First let’s exit Iridis (in Rstudio terminal):
exit
or move to the local shell session in mobaXterm.
Next we use rsync
again but just flip the source and destination arguments.
Here we ask rsync
to transfer the health_data/outputs/maps
directory on Iridis to our local health_data/outputs
directory. We also compress the files before transferring to speed up the transfer.

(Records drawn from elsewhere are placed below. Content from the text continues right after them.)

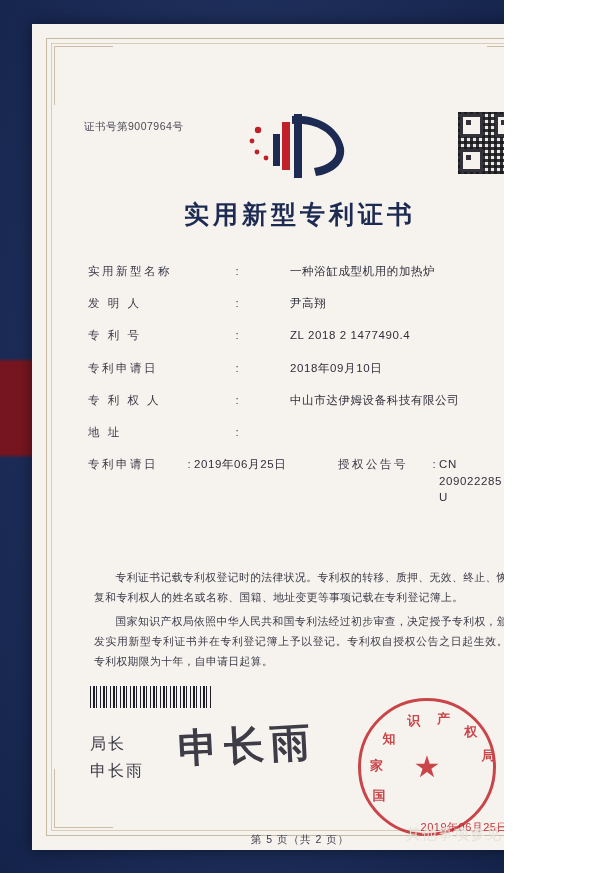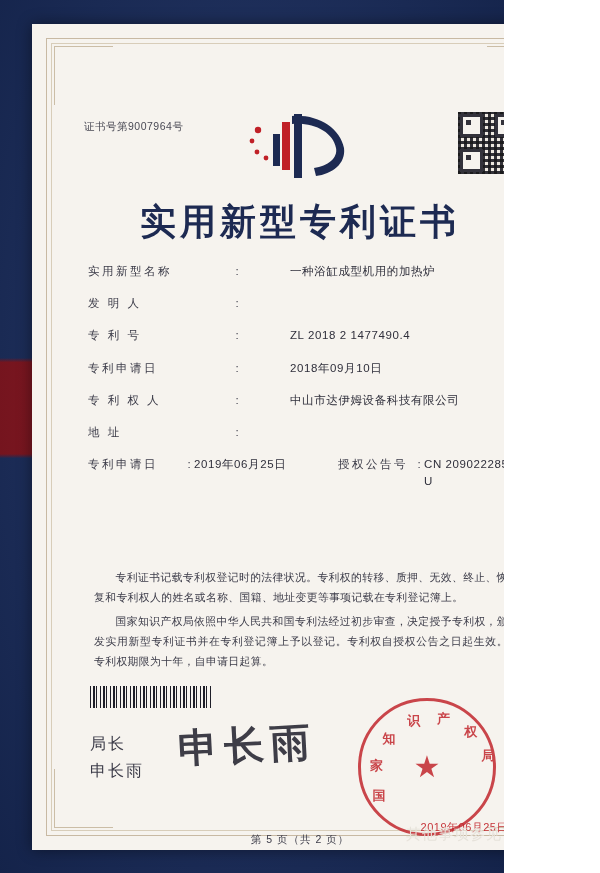"实用新型专利证书" .doc-title { font-size: 36px -> 25px }
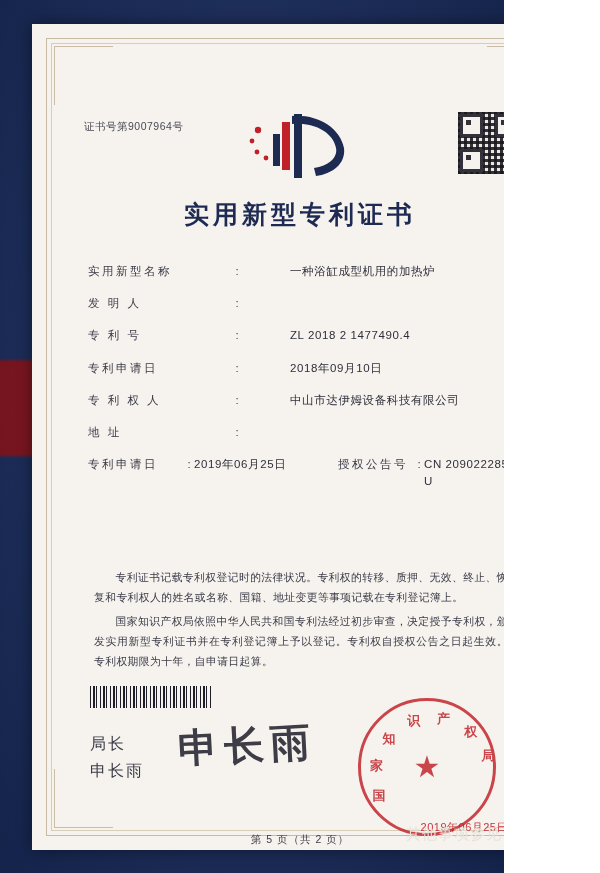"尹高翔" div.field-value { html: none -> <div>尹高翔</div> }
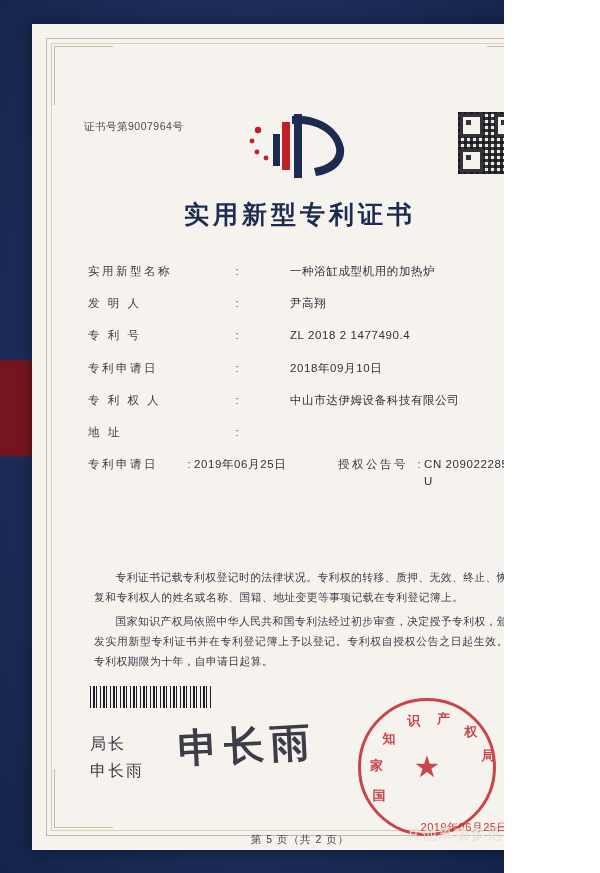"授权公告号" .inline-right .field-label { margin-right: 6px -> 21px }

rsync -zhav userid@iridis5.soton.ac.uk:/home/userid/parallel-r-materials/health_data/outputs/maps health_data/outputs
receiving file list ... done
maps/
maps/E06000001_hartlepool_2023-11-22.png
maps/E06000002_middlesbrough_2023-11-22.png
maps/E06000003_redcar_and_cleveland_2023-11-22.png
maps/E06000004_stockton_on_tees_2023-11-22.png
maps/E06000005_darlington_2023-11-22.png
maps/E06000006_halton_2023-11-22.png
maps/E06000007_warrington_2023-11-22.png
maps/E06000008_blackburn_with_darwen_2023-11-22.png
maps/E06000009_blackpool_2023-11-22.png
maps/E06000010_kingston_upon_hull_2023-11-22.png
maps/E06000011_east_riding_of_yorkshire_2023-11-22.png
maps/E06000012_north_east_lincolnshire_2023-11-22.png
maps/E06000013_north_lincolnshire_2023-11-22.png
maps/E06000014_york_2023-11-22.png
maps/E06000015_derby_2023-11-22.png
maps/E06000016_leicester_2023-11-22.png
maps/E06000017_rutland_2023-11-22.png
maps/E06000018_nottingham_2023-11-22.png
maps/E06000019_herefordshire_2023-11-22.png
maps/E06000020_telford_and_wrekin_2023-11-22.png
maps/E06000021_stoke_on_trent_2023-11-22.png
maps/E06000022_bath_and_north_east_somerset_2023-11-22.png
maps/E06000023_bristol_2023-11-22.png
maps/E06000024_north_somerset_2023-11-22.png
maps/E06000025_south_gloucestershire_2023-11-22.png
maps/E06000026_plymouth_2023-11-22.png
maps/E06000027_torbay_2023-11-22.png
maps/E06000030_swindon_2023-11-22.png
maps/E06000031_peterborough_2023-11-22.png
maps/E06000032_luton_2023-11-22.png
maps/E06000033_southend_on_sea_2023-11-22.png
maps/E06000034_thurrock_2023-11-22.png
maps/E06000035_medway_2023-11-22.png
maps/E06000036_bracknell_forest_2023-11-22.png
maps/E06000037_west_berkshire_2023-11-22.png
maps/E06000038_reading_2023-11-22.png
maps/E06000039_slough_2023-11-22.png
maps/E06000040_windsor_and_maidenhead_2023-11-22.png
maps/E06000041_wokingham_2023-11-22.png
maps/E06000042_milton_keynes_2023-11-22.png
sent 902 bytes received 41.60M bytes 978.93K bytes/sec
total size is 42.63M speedup is 1.02
We can use ls
again locally to inspect the updated contents of our local health_data/outputs/maps
directory:
ls health_data/outputs/maps
E06000001_hartlepool_2023-11-22.png E06000021_stoke_on_trent_2023-11-22.png
E06000002_middlesbrough_2023-11-22.png E06000022_bath_and_north_east_somerset_2023-11-22.png
E06000003_redcar_and_cleveland_2023-11-22.png E06000023_bristol_2023-11-22.png
E06000004_stockton_on_tees_2023-11-22.png E06000024_north_somerset_2023-11-22.png
E06000005_darlington_2023-11-22.png E06000025_south_gloucestershire_2023-11-22.png
E06000006_halton_2023-11-22.png E06000026_plymouth_2023-11-22.png
E06000007_warrington_2023-11-22.png E06000027_torbay_2023-11-22.png
E06000008_blackburn_with_darwen_2023-11-22.png E06000030_swindon_2023-11-22.png
E06000009_blackpool_2023-11-22.png E06000031_peterborough_2023-11-22.png
E06000010_kingston_upon_hull_2023-11-22.png E06000032_luton_2023-11-22.png
E06000011_east_riding_of_yorkshire_2023-11-22.png E06000033_southend_on_sea_2023-11-22.png
E06000012_north_east_lincolnshire_2023-11-22.png E06000034_thurrock_2023-11-22.png
E06000013_north_lincolnshire_2023-11-22.png E06000035_medway_2023-11-22.png
E06000014_york_2023-11-22.png E06000036_bracknell_forest_2023-11-22.png
E06000015_derby_2023-11-22.png E06000037_west_berkshire_2023-11-22.png
E06000016_leicester_2023-11-22.png E06000038_reading_2023-11-22.png
E06000017_rutland_2023-11-22.png E06000039_slough_2023-11-22.png
E06000018_nottingham_2023-11-22.png E06000040_windsor_and_maidenhead_2023-11-22.png
E06000019_herefordshire_2023-11-22.png E06000041_wokingham_2023-11-22.png
E06000020_telford_and_wrekin_2023-11-22.png E06000042_milton_keynes_2023-11-22.png
We’ve successfully managed to:
Submit parallel jobs to slurm
Run our code in parallel on Iridis
Adapt our code to accept command line arguments
Adapt our code to chunk the workload across slurm job arrays
Run our code in parallel across slurm job arrays.
Trasfer files from Iridis to our local computers.